A tecnologia deve ocupar um papel ainda mais central na organização dessas viagens. Plataformas digitais podem facilitar processos como pesquisa de opções, reservas, gestão de despesas, alterações de itinerário e acompanhamento de políticas internas. Com informações reunidas em um mesmo ambiente, gestores e profissionais ganham mais agilidade para tomar decisões e reduzir tarefas operacionais que antes exigiam diferentes etapas.
A inteligência artificial também deve ampliar as possibilidades de personalização. Ferramentas baseadas em análise de dados podem ajudar empresas a identificar preferências, necessidades e padrões de deslocamento, tornando o planejamento mais adequado ao perfil de cada viagem. A proposta não é apenas automatizar processos, mas oferecer suporte para escolhas mais eficientes, alinhadas aos objetivos da organização e às necessidades do profissional.
Outro ponto relevante será a atenção à experiência de quem viaja. Empresas podem buscar soluções que reduzam imprevistos, melhorem o acesso às informações e ofereçam maior suporte durante todo o deslocamento. Conforto, segurança, praticidade e flexibilidade passam a integrar uma visão mais ampla da viagem corporativa, principalmente em um ambiente de trabalho que combina atividades presenciais e remotas.
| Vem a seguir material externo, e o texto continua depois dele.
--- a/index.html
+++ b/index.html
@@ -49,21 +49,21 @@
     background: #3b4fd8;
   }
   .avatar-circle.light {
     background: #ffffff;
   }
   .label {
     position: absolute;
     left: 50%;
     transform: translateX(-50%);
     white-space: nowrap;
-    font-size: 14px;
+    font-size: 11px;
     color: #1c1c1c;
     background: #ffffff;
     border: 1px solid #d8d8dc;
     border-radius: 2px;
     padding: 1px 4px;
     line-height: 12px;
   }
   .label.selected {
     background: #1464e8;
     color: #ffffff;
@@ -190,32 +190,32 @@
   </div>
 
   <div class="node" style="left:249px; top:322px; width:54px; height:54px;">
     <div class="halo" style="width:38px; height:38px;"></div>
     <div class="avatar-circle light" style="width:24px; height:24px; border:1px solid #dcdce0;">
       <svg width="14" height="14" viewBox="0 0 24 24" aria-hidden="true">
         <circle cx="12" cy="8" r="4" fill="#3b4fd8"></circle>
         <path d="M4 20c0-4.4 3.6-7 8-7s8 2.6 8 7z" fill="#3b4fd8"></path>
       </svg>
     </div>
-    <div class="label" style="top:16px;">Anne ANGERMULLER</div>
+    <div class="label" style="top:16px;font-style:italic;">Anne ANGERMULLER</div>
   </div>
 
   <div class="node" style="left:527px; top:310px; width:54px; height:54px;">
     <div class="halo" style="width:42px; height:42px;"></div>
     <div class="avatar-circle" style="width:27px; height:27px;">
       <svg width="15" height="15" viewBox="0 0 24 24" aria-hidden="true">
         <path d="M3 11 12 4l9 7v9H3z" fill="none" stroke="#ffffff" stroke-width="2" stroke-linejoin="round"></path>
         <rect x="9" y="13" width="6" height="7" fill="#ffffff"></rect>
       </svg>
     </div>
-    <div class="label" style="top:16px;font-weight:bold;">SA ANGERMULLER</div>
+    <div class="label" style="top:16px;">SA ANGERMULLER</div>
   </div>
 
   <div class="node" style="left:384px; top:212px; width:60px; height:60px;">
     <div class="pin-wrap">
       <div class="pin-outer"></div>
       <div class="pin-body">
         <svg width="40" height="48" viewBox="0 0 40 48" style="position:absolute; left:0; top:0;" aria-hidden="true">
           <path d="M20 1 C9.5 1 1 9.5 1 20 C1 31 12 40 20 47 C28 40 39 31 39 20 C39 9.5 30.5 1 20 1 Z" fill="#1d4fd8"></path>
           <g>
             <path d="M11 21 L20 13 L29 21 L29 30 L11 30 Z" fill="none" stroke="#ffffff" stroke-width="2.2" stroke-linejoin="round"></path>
O controle de custos continuará sendo uma prioridade. A diferença é que a economia tende a ser analisada de forma mais estratégica, considerando não apenas o menor preço, mas também o benefício gerado por cada deslocamento. Viagens poderão ser avaliadas de acordo com sua relevância para reuniões, eventos, negociações, relacionamento com clientes, integração de equipes e outras atividades que dependem do contato presencial.
A sustentabilidade também deve ganhar espaço nas decisões. Empresas poderão considerar alternativas que contribuam para reduzir impactos ambientais, incorporando critérios responsáveis ao planejamento de viagens. A escolha de fornecedores, rotas, meios de transporte e hospedagens pode passar por uma análise mais cuidadosa, conectando mobilidade corporativa e compromissos ambientais.
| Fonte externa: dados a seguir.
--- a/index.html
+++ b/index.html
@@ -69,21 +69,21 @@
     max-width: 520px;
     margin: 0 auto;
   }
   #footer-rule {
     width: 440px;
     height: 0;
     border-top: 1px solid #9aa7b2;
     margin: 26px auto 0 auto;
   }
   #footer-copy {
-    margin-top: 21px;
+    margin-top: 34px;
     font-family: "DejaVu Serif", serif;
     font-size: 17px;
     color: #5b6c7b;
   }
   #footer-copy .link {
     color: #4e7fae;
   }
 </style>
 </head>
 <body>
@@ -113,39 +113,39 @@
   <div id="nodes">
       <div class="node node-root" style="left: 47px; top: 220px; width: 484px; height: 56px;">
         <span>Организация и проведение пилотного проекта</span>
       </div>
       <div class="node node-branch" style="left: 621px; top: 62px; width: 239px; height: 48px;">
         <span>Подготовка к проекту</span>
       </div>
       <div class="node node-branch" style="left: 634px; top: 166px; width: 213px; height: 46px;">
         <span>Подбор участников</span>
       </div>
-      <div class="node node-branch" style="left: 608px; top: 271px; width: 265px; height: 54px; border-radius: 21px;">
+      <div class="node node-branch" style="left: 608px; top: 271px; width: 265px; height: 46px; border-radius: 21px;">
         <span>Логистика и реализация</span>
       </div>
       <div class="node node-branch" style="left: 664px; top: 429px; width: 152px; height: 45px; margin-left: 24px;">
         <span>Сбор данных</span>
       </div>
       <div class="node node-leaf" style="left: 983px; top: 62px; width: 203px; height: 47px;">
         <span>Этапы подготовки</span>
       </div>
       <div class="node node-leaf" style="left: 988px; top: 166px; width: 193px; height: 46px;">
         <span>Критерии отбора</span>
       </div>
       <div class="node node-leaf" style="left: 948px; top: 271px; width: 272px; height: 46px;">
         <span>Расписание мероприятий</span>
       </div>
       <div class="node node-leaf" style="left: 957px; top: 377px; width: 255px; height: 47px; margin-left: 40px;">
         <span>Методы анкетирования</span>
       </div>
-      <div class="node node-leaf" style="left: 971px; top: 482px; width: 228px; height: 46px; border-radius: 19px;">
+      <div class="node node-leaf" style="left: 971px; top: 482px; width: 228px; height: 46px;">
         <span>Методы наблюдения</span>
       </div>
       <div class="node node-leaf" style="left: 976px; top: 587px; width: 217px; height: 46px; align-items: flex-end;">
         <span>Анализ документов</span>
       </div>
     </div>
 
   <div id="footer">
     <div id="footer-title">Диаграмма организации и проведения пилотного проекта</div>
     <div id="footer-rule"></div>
Essa transformação também exige políticas internas mais claras e comunicação eficiente. Quando regras, limites, canais de suporte e objetivos estão bem definidos, profissionais podem viajar com previsibilidade. Ao mesmo tempo, gestores conseguem acompanhar decisões, organizar recursos e manter o planejamento conectado às prioridades do negócio.
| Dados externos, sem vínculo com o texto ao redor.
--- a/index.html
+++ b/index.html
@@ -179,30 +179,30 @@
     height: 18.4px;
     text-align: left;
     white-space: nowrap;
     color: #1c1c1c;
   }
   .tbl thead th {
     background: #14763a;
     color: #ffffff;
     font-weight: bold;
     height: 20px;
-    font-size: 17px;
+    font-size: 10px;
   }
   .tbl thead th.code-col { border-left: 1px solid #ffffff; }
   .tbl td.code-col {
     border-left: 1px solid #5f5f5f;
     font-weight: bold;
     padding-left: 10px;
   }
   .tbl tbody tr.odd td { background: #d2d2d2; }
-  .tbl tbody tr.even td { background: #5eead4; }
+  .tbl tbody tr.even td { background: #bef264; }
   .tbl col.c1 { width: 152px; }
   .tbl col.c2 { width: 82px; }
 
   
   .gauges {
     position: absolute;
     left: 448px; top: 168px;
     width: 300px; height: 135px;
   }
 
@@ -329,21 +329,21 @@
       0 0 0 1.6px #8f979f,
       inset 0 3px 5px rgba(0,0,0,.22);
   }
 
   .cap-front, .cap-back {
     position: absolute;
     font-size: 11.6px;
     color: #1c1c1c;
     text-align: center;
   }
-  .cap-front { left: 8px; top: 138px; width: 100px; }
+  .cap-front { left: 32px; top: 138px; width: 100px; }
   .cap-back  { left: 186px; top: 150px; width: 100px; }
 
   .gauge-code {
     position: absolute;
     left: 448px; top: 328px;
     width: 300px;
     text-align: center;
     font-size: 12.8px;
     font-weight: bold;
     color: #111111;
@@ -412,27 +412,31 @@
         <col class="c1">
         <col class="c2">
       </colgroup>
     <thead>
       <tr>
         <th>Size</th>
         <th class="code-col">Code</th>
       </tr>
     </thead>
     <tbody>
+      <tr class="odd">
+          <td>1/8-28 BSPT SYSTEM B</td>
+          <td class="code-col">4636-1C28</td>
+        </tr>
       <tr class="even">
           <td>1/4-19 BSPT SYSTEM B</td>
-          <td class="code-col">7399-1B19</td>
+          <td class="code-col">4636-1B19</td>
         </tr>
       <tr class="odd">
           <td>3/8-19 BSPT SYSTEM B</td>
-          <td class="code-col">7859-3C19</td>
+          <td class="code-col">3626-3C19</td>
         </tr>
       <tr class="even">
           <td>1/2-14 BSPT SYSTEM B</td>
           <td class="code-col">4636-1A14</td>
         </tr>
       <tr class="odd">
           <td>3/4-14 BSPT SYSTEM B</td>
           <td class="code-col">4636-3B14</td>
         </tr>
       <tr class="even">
Em 2027, portanto, a viagem corporativa tende a deixar de ser vista apenas como uma necessidade operacional. Ela poderá ser tratada como parte da estratégia empresarial, apoiada por tecnologia, inteligência, planejamento e atenção às pessoas. O desafio será combinar eficiência, controle, segurança, experiência e responsabilidade ambiental em deslocamentos mais conscientes, personalizados e alinhados aos objetivos de cada organização.